Well.. the expert rider riding since the 90ties isn't typically the guy who asks on a forum about board sizes. 

When giving advice for other riders asking on a forum, it's helpful to abstract ones recommendation to the one who asks, not to one's own level, IMHO. (Funnily, I experience this lack of abstraction often by expert riders... some guys of my pack are so good, they can ride any board in any conditions, drunk and blind... they became too good to give recommendations to us not so good riders as they totally forgot how it is to not ride natural on anything.) 


(BTW: we didn't care about long boards in the 90ties, as boards all were rather long, but they were also quite narrow, which gives a different riding feel than the same length of a nowadays deck which are wider than the oldschool decks. Aaaand... we didn't care as we didn't know anything else. If we would have had a '20 board to compare, if we'd knew how a modern well sized board would feel, we may would have cared)


----------



## snow & pow adventures (Oct 28, 2020)

neni said:


> Well.. the expert rider riding since the 90ties isn't typically the guy who asks on a forum about board sizes.
> 
> When giving advice for other riders asking on a forum, it's helpful to abstract ones recommendation to the one who asks, not to one's own level, IMHO. (Funnily, I experience this lack of abstraction often by expert riders... some guys of my pack are so good, they can ride any board in any conditions, drunk and blind... they became too good to give recommendations to us not so good riders as they totally forgot how it is to not ride natural on anything.)
> 
> ...


Totally agree. Not sure thou, why you picked me to reply too  I'm not giving any advice here, just correcting the statement about the size of the board and treeriding. Also, I'm not saying it doesn't matter - it doesn't matter THAT MUCH 

"we didn't care as we didn't know anything else" - this is it. Some of us couldn't even afford a board  Now I have plenty lol


----------



## drblast (Feb 28, 2017)

Around here going through trees is often like riding a poorly designed banked slalom course. The trees are close together, snow is warm and wet snow-ment, and ruts from other people are well worn and if you're 6'+ trying to navigate that while not hitting your head on branches it's quite a challenge and every little bit helps.
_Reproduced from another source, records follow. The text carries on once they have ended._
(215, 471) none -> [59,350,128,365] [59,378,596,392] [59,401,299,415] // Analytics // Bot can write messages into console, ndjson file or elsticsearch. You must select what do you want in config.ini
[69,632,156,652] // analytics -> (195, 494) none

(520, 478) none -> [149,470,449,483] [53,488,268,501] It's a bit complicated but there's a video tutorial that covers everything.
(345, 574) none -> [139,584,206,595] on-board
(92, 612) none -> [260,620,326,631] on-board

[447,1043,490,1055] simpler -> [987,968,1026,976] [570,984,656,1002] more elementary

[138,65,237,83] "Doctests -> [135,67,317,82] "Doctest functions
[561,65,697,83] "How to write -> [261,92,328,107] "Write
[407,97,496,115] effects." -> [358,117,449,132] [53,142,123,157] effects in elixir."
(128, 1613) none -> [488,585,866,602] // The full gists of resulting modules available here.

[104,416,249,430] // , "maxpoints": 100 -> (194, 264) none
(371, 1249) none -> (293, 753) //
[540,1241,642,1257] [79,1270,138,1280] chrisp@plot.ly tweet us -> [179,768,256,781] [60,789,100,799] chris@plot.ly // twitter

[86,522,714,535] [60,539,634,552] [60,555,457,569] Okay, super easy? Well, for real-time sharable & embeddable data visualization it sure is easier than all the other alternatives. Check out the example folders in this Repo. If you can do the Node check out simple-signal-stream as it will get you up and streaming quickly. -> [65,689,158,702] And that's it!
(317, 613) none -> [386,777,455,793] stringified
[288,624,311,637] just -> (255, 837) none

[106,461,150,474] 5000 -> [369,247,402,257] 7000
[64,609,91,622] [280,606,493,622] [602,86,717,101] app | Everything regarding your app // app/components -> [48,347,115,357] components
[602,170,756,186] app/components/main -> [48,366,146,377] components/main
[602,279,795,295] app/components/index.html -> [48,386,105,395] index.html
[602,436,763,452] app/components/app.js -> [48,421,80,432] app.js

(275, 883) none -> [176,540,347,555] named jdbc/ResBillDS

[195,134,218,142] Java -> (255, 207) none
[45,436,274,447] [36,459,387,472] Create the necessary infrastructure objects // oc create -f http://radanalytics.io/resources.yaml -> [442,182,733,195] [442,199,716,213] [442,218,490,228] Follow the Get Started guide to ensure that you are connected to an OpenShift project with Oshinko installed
Shorter boards in situations like that help a ton if you're at my skill level which is better than most people at the resort, but not pro. 10cm is a huge difference. I know because I own both and it's way easier to ride the shorter boards.


----------



## Manicmouse (Apr 7, 2014)

@neni - "I'm not so good" whilst also posting photos from her epic off-piste riding  I'm not buying it, I'm sure you're way better than you think you are - or you're very humble


----------



## neni (Dec 24, 2012)

Manicmouse said:


> @neni - "I'm not so good" whilst also posting photos from her epic off-piste riding  I'm not buying it, I'm sure you're way better than you think you are - or you're very humble


Haha, right, maybe, well... not really, lol. Just realistic. 
It always depends on to whom you compare to . In my pack, I'm the least advanced 🐣🐌. By far. I've no problem to admit that. It's not a competition, and I still learn and progress every season, in my own slow manner.


----------